Thursday, August 30, 2007

Sculpting the house

A space within a house is sculpted the moment the plan is conceptualised. It is the sequence of the many small spaces within the house that link with each other that is important. The place to invite guests, the place to eat, the place to rest for the night, the place to study and the place to ponder and to relax are each important and need to be detailed out differently.


These spaces are defined with the position of the walls and how they relate to each other. It then becomes important to decide what openings will puncture these walls, the window openings that will allow natural light to filter in, the openings that will allow a glimpse into the landscape outside and the door openings that will allow movement of people from one room to the other.

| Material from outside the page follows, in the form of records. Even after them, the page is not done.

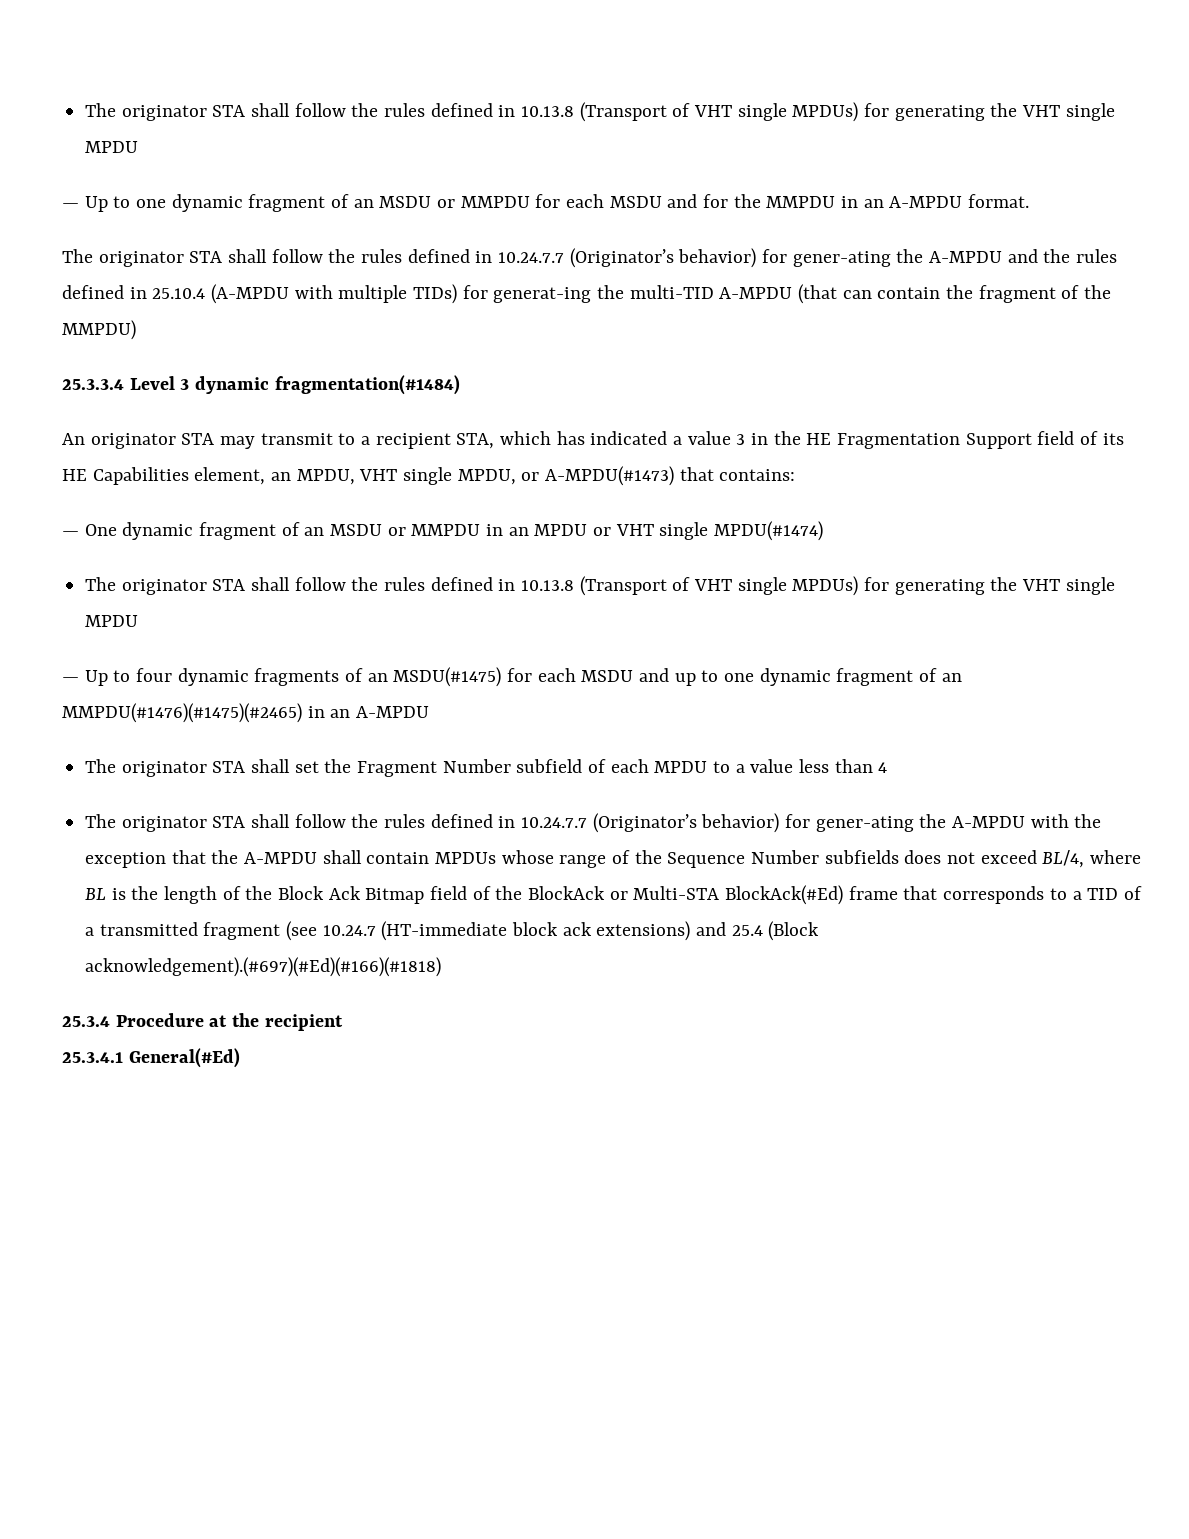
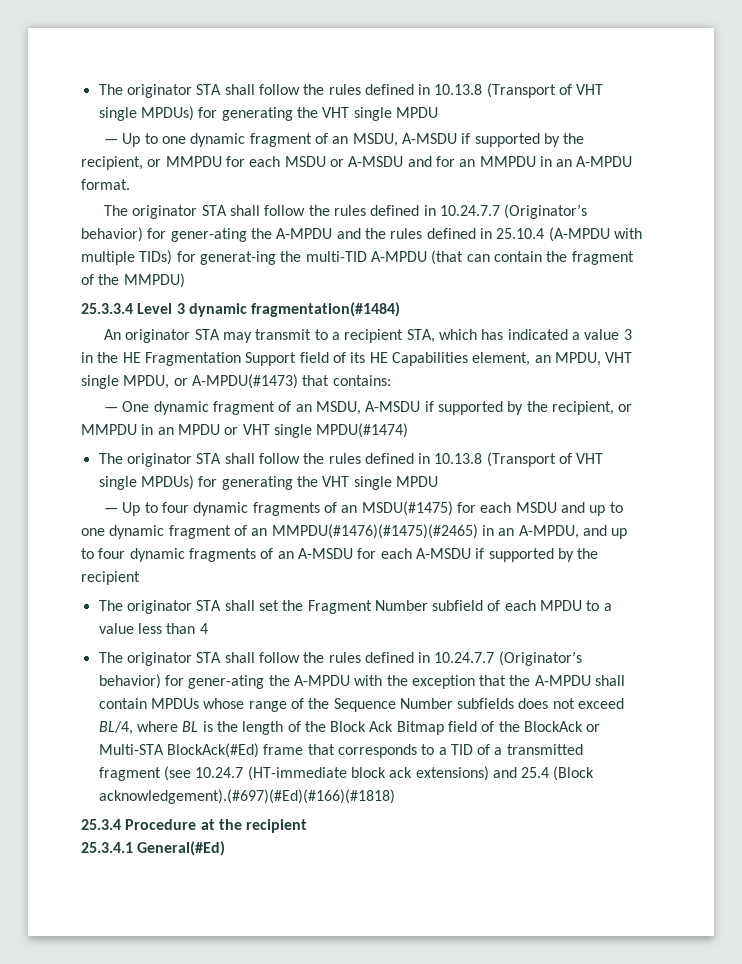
- — Up to one dynamic fragment of an MSDU or MMPDU for each MSDU and for the MMPDU in an A-MPDU format.
+ — Up to one dynamic fragment of an MSDU, A-MSDU if supported by the recipient, or MMPDU for each MSDU or A-MSDU and for an MMPDU in an A-MPDU format.
- — One dynamic fragment of an MSDU or MMPDU in an MPDU or VHT single MPDU(#1474)
+ — One dynamic fragment of an MSDU, A-MSDU if supported by the recipient, or MMPDU in an MPDU or VHT single MPDU(#1474)
- — Up to four dynamic fragments of an MSDU(#1475) for each MSDU and up to one dynamic fragment of an MMPDU(#1476)(#1475)(#2465) in an A-MPDU
+ — Up to four dynamic fragments of an MSDU(#1475) for each MSDU and up to one dynamic fragment of an MMPDU(#1476)(#1475)(#2465) in an A-MPDU, and up to four dynamic fragments of an A-MSDU for each A-MSDU if supported by the recipient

A house has an ‘inside aesthetic’ and an ‘outside aesthetic’. Some people like a contemporary outside aesthetic reflecting an international architectural style with an ethnic inside aesthetic with interiors that reflect indian craftsmanship. There are others who would like an indian aesthetic on the outside with sloping terracotta tiled roofs but are comfortable with a modern interior that reflects their contemporary lifestyle.

A design of a house is most appropriate for each of us when it gives us places to be comfortable in our moments of sharing and our moments of solitude.

Saturday, August 11, 2007

Indian Coffee shop


The Indian Coffee House in Bangalore was earlier located on M.G.Road. It is now on Church Street. These pictures were taken before it moved.

Friday, July 13, 2007

Coffee shop, then and now

The coffee shop one went to in the old days was the ‘Indian Coffee house’ or the ‘Udipi’ restaurant that offered the “filter coffee”. Today, indian cities have a variety in coffee shops – the Café Coffee day, the Barista and so on. These do not sell the indian filter coffee. They sell “cappuchino” and “café au lait” amongst other european coffees. The present-day coffee shop is a new kind of space within our interior architecture needs. And, how does one design such a “place to hang out” where the cup of coffee of western origin is more expensive than the filter coffee of indian origin? What do the young users of these new spaces expect?

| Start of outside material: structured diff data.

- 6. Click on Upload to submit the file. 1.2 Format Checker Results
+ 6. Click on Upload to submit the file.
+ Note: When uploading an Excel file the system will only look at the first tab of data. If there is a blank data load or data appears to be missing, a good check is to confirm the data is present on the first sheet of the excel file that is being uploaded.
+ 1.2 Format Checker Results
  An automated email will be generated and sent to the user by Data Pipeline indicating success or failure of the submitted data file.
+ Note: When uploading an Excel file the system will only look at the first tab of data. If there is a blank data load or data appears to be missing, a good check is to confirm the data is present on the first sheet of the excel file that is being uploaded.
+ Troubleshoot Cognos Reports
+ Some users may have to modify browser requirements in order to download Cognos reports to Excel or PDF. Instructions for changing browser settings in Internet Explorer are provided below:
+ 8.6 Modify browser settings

‘Pastries,Coffee & Conversations’ was designed as a place for young people in Visakhapatnam. The new HSBC building was being built and there was soon going to be an increase in the demand for an already successful home-based bakery outlet in the vicinity. The client’s brief was - coffee shop that was simple and yet different.

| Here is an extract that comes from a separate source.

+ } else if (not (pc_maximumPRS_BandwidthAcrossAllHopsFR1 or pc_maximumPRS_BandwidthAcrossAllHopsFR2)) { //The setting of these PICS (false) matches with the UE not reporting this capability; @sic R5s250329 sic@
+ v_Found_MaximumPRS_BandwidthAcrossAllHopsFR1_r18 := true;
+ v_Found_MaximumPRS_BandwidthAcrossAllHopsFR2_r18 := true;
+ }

The inspiration for the furniture came from George Nakashima’s work. It was designed with inexpensive curved pieces of teakwood that remain when the sides of a tree trunk are cut to make the clean slices for sale. The butterfly joint was used to link the pieces for the tabletop and the chair seat and back. Wrought iron was used for the support for both the tables and the chairs.

The space was envisaged as all-white textured walls with the richness of the polished teakwood and the lighting being the accent. This was a contemporary space because it belonged to the present. It hoped to link the new with the old. The space and the way the light was nurtured were new, the materials came from the past and the detailing was both old and new.